Activity:
Only the lines in the entries below from the line with "UNIDAD: M2 -> M3" to the line with "ITEM: 27 -> 25", both included, belong in the answer, transcribed exactly and without pictures.

◆ ◆ ◆ ◆ ◆ ◆ ◆

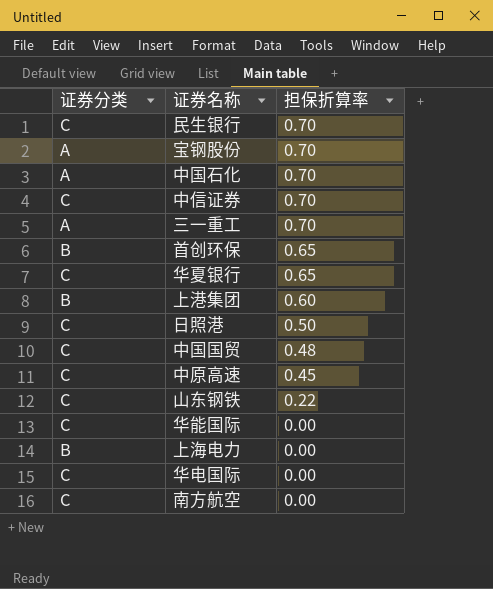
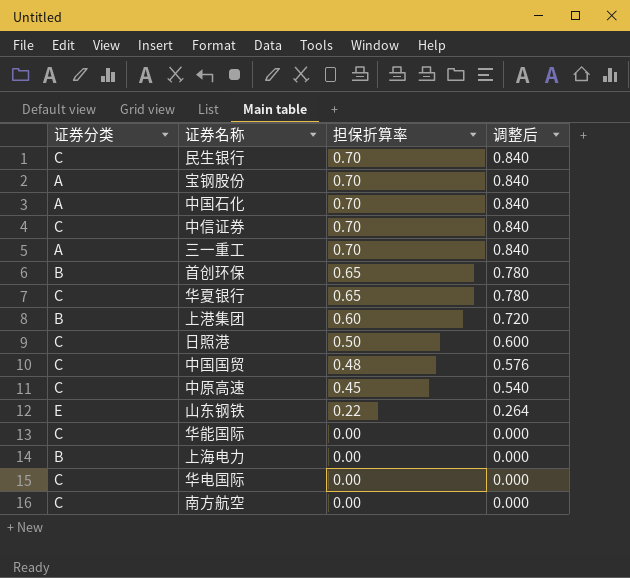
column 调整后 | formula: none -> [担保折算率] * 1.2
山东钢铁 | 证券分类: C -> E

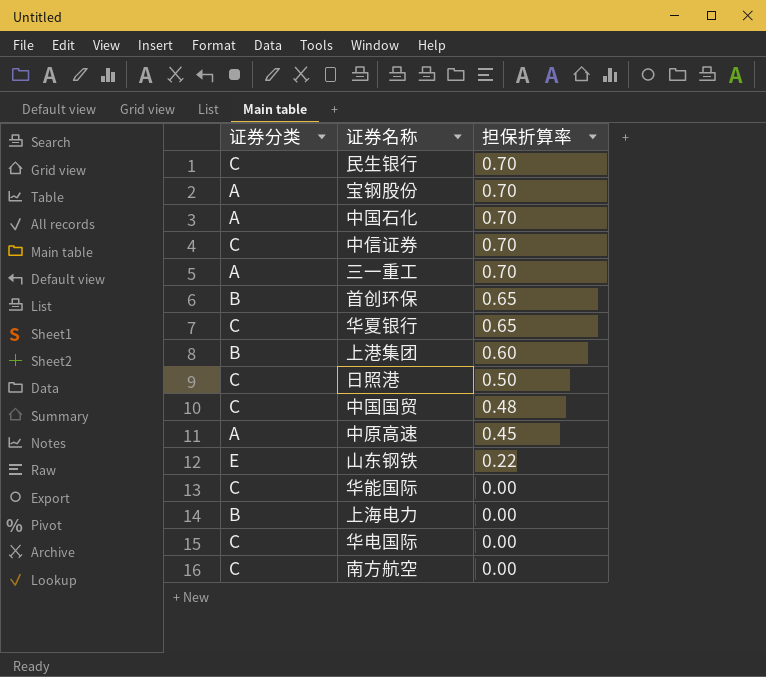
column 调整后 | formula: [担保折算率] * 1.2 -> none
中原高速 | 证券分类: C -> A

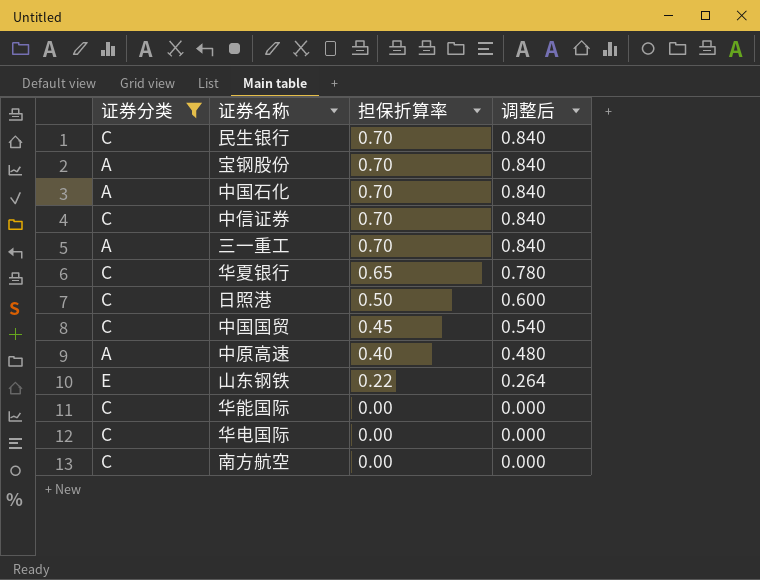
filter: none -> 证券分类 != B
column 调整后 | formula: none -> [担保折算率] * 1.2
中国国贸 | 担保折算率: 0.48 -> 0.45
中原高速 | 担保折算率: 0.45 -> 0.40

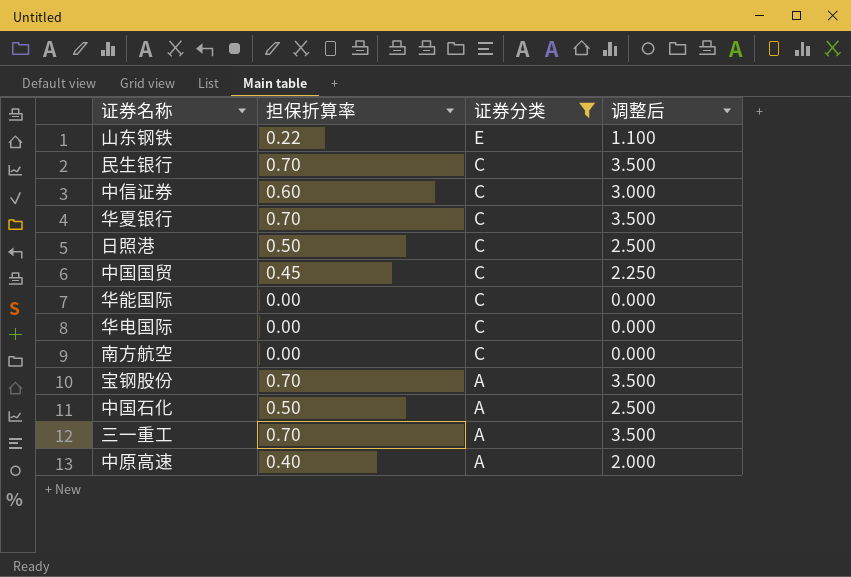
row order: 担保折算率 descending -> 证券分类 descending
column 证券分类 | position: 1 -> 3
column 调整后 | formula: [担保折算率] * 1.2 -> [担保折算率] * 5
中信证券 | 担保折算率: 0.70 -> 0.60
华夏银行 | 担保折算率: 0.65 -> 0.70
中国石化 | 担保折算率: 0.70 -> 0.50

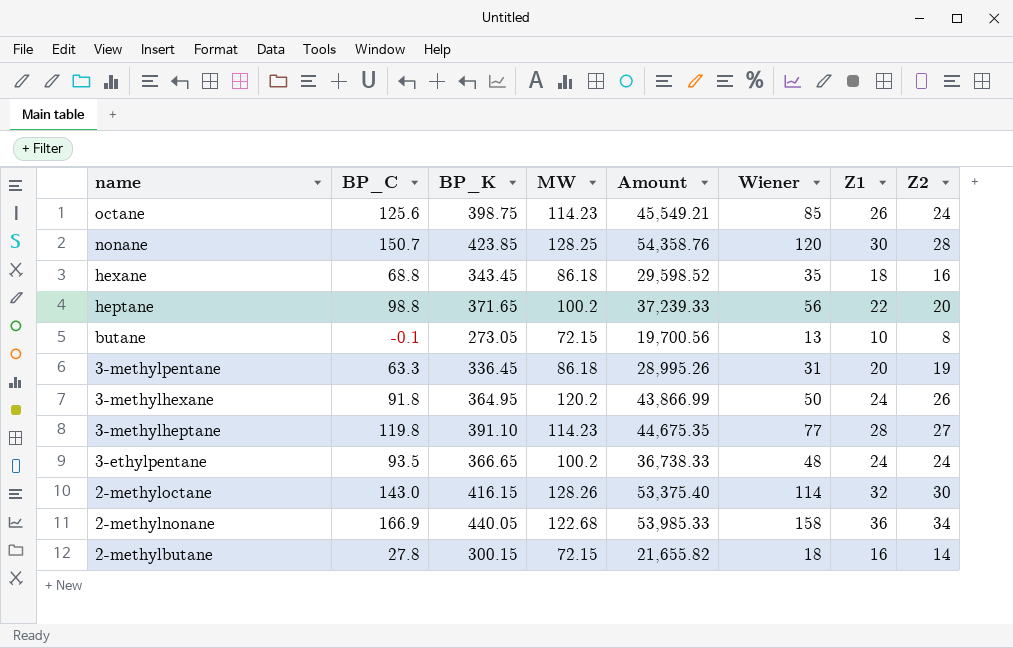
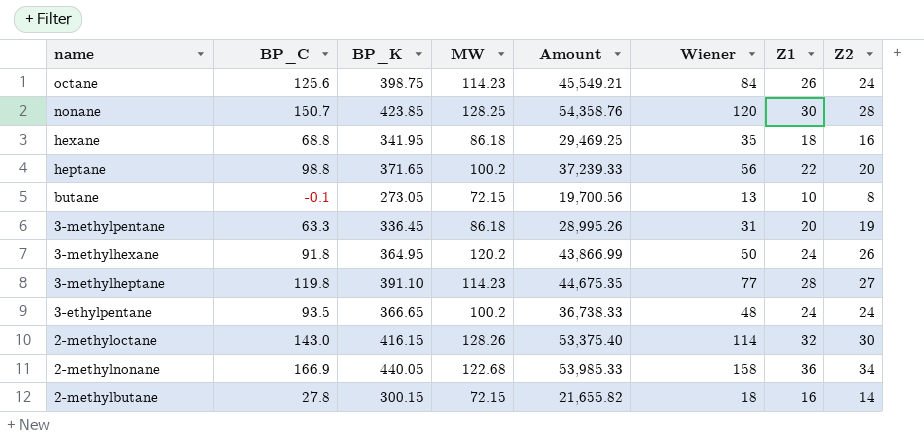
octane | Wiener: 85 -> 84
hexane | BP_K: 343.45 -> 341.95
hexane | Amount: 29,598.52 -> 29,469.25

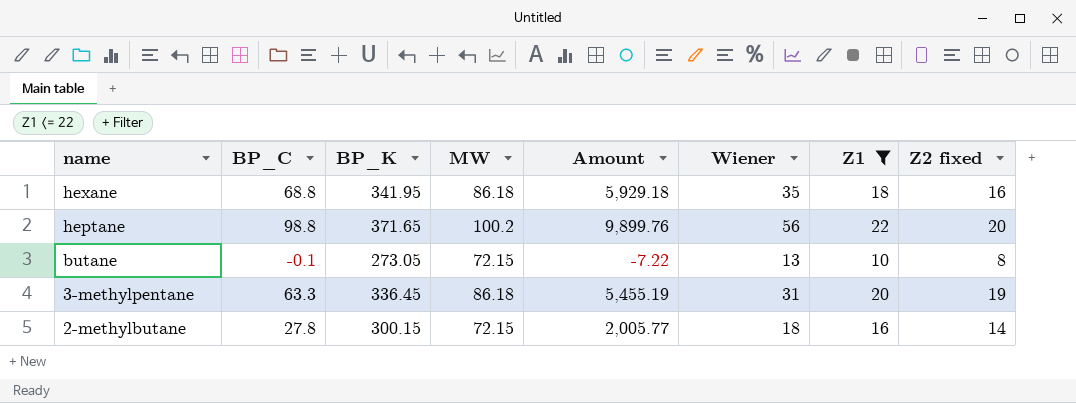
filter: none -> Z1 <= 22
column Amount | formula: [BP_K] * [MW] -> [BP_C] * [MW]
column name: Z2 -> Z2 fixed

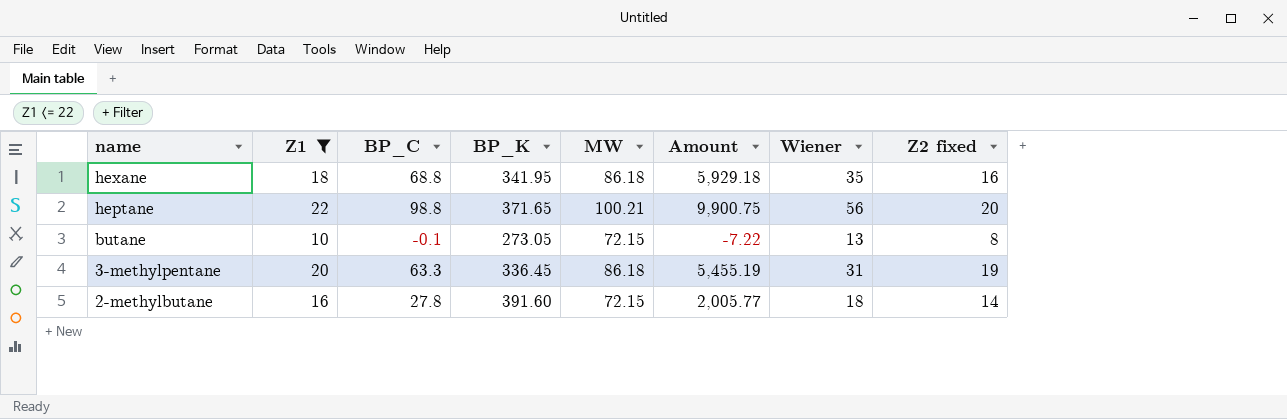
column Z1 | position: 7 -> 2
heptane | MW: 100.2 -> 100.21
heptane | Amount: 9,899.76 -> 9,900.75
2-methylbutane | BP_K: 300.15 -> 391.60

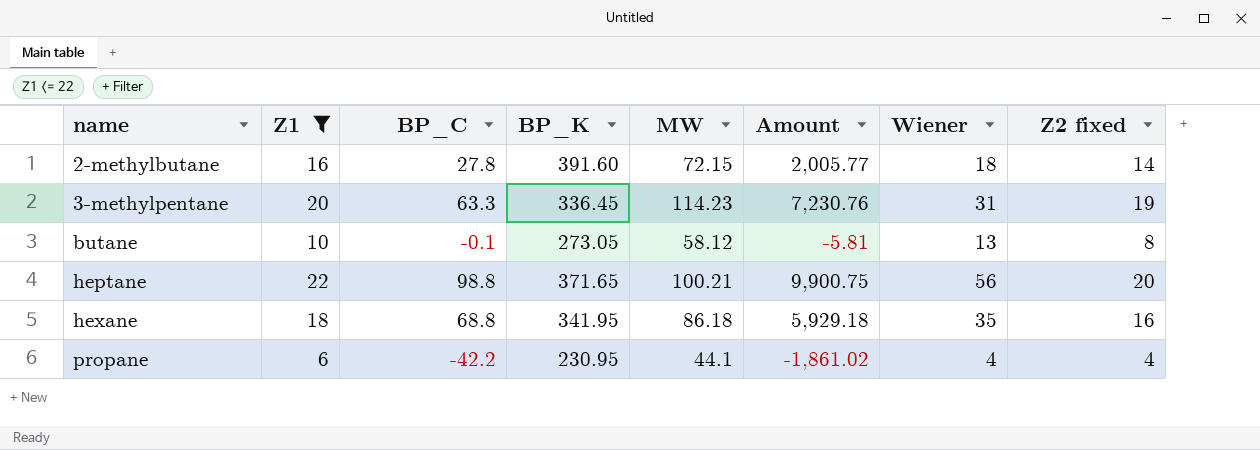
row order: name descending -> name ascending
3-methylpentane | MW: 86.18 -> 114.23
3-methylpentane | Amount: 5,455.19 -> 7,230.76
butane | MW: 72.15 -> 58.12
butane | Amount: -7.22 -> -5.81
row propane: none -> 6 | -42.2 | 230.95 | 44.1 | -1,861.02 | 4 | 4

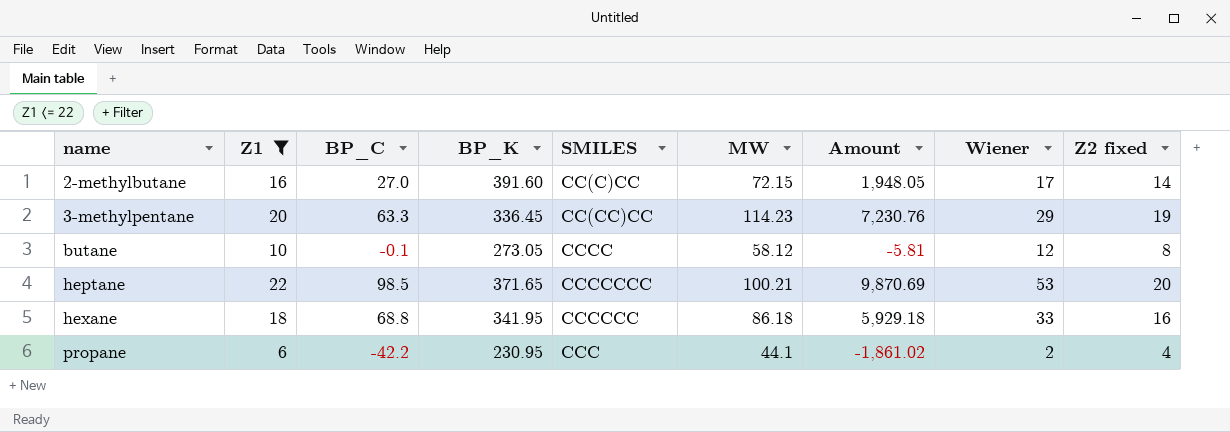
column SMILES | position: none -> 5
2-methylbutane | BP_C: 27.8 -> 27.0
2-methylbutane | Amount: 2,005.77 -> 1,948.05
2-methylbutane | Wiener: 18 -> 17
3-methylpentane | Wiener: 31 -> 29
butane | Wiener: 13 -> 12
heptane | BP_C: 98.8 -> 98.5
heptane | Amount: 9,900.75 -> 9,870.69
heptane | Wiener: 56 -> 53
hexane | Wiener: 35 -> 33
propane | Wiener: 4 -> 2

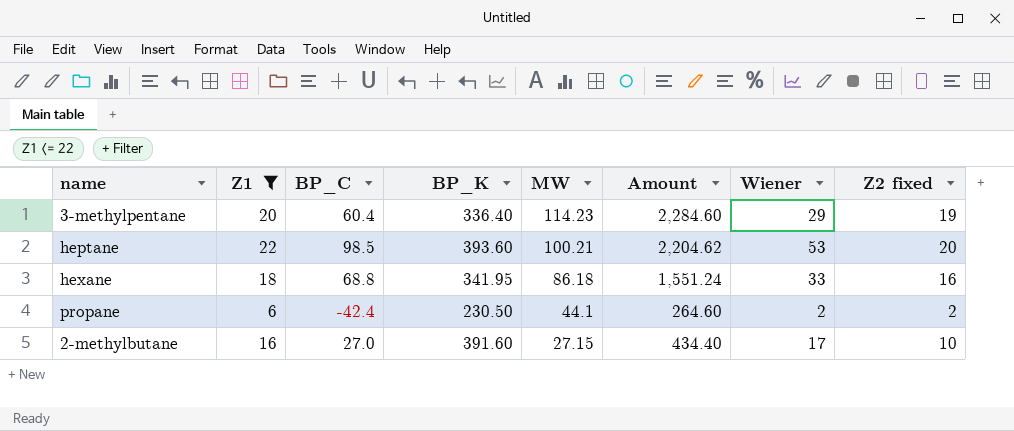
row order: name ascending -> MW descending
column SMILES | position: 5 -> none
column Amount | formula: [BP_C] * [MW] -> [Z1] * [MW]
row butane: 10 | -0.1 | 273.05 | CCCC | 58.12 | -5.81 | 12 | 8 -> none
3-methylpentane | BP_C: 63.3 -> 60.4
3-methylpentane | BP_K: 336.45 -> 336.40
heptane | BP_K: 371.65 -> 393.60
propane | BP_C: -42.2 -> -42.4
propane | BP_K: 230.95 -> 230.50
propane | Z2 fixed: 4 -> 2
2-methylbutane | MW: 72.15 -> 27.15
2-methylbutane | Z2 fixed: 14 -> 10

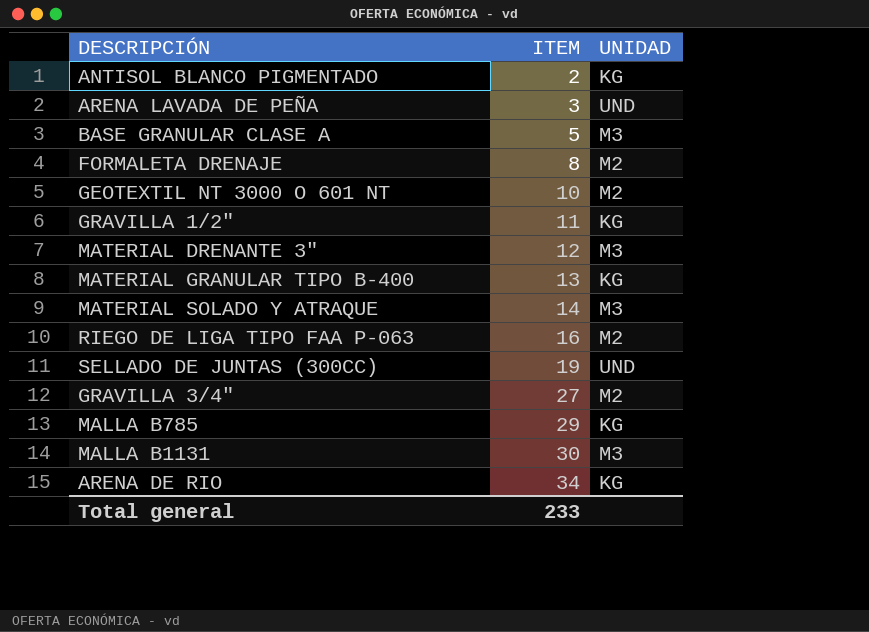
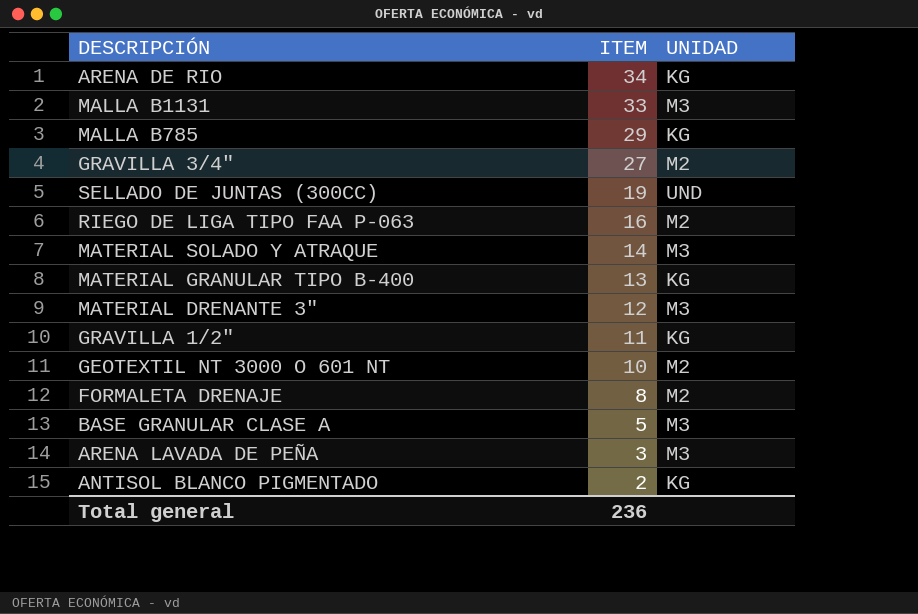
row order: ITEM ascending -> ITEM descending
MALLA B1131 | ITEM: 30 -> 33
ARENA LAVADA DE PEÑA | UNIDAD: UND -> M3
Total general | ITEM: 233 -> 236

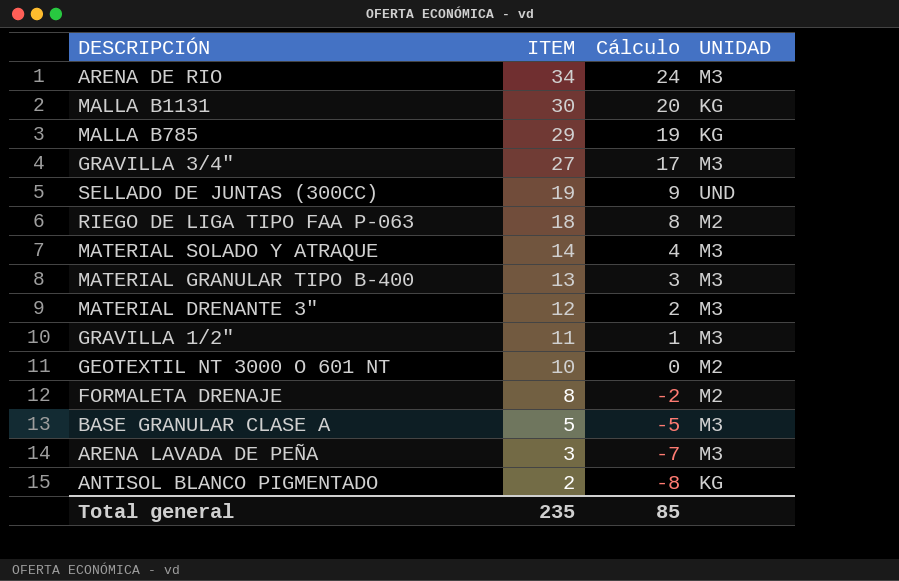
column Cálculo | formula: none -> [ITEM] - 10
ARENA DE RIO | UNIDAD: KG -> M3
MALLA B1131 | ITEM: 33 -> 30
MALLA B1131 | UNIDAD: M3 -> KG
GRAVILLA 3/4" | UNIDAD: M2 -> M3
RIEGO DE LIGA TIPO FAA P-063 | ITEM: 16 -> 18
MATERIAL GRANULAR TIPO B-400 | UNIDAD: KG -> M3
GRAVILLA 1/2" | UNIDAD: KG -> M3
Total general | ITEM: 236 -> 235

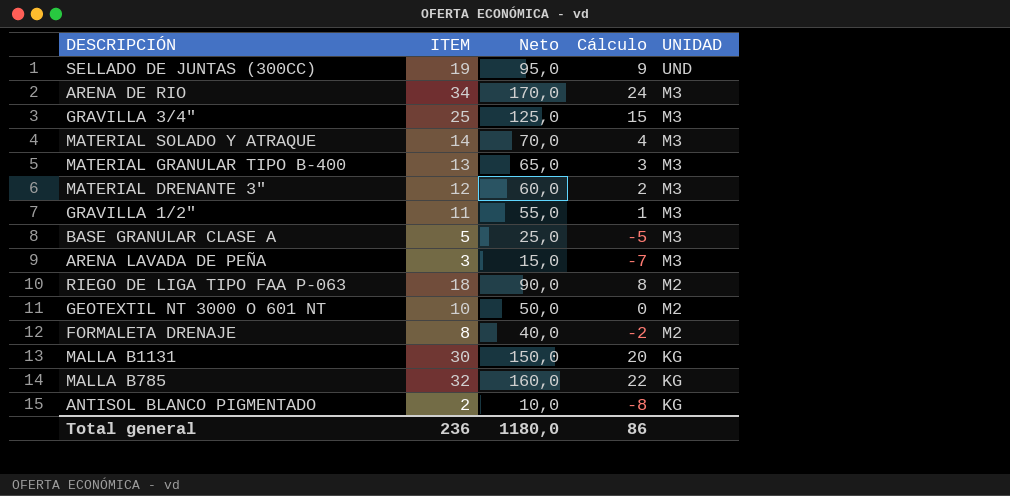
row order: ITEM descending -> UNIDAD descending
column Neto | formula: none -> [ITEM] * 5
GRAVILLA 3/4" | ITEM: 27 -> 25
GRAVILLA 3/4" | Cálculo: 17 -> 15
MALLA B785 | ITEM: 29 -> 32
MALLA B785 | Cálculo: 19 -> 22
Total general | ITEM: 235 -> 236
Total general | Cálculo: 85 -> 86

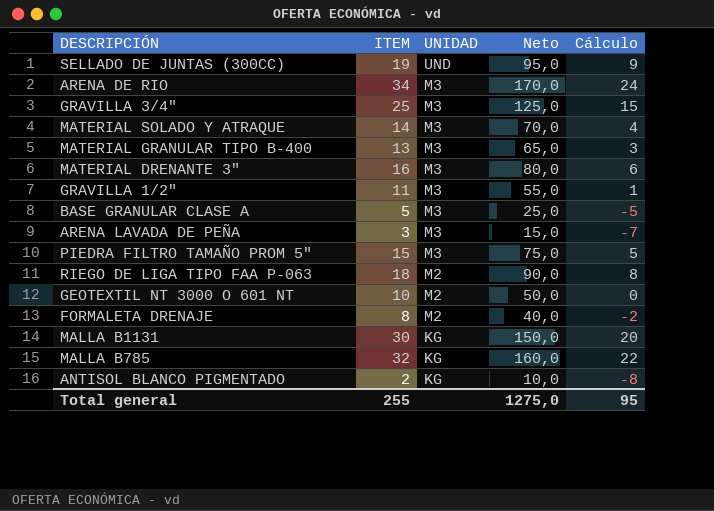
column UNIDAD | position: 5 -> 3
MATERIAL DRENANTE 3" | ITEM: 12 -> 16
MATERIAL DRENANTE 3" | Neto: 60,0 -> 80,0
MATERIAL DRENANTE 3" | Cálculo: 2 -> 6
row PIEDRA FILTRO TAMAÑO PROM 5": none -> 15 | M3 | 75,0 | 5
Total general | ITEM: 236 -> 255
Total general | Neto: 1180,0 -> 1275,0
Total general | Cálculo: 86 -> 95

◆ ◆ ◆ ◆ ◆ ◆ ◆

Task result:
GRAVILLA 3/4" | UNIDAD: M2 -> M3
RIEGO DE LIGA TIPO FAA P-063 | ITEM: 16 -> 18
MATERIAL GRANULAR TIPO B-400 | UNIDAD: KG -> M3
GRAVILLA 1/2" | UNIDAD: KG -> M3
Total general | ITEM: 236 -> 235

row order: ITEM descending -> UNIDAD descending
column Neto | formula: none -> [ITEM] * 5
GRAVILLA 3/4" | ITEM: 27 -> 25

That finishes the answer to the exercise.